TASK TO COMPLETE: Your task is to copy the stretch of lines in the records below that begins with the line containing "- We have added" and ends with the line containing "- We are persuing", exactly as written, with nothing added.

PROVIDED ENTRIES:
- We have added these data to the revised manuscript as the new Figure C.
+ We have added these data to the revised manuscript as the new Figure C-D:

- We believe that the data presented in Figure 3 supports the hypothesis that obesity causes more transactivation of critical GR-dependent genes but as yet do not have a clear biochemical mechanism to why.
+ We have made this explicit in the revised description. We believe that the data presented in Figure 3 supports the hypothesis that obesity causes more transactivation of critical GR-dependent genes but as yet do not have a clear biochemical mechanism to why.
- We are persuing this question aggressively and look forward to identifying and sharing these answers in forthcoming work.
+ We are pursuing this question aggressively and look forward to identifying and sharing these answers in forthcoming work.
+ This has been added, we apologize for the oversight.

--

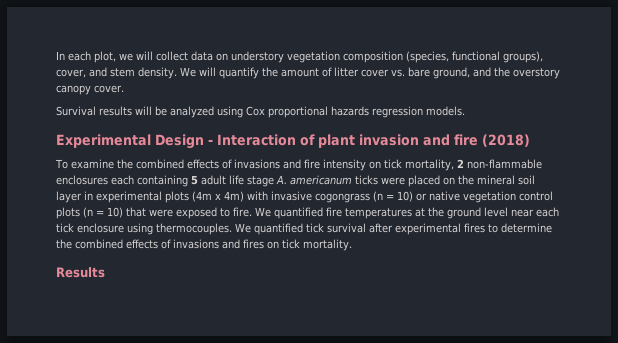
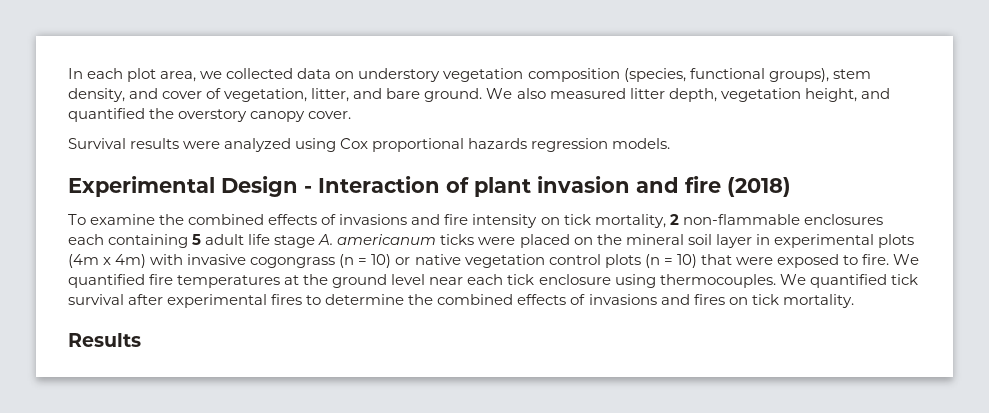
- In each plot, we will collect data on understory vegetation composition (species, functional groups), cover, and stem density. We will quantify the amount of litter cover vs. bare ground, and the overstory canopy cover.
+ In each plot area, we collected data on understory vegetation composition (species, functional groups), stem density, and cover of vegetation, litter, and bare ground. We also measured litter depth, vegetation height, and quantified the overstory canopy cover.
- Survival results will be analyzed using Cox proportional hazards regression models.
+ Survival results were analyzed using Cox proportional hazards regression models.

EXERCISE SOLUTION:
- We have added these data to the revised manuscript as the new Figure C.
+ We have added these data to the revised manuscript as the new Figure C-D:

- We believe that the data presented in Figure 3 supports the hypothesis that obesity causes more transactivation of critical GR-dependent genes but as yet do not have a clear biochemical mechanism to why.
+ We have made this explicit in the revised description. We believe that the data presented in Figure 3 supports the hypothesis that obesity causes more transactivation of critical GR-dependent genes but as yet do not have a clear biochemical mechanism to why.
- We are persuing this question aggressively and look forward to identifying and sharing these answers in forthcoming work.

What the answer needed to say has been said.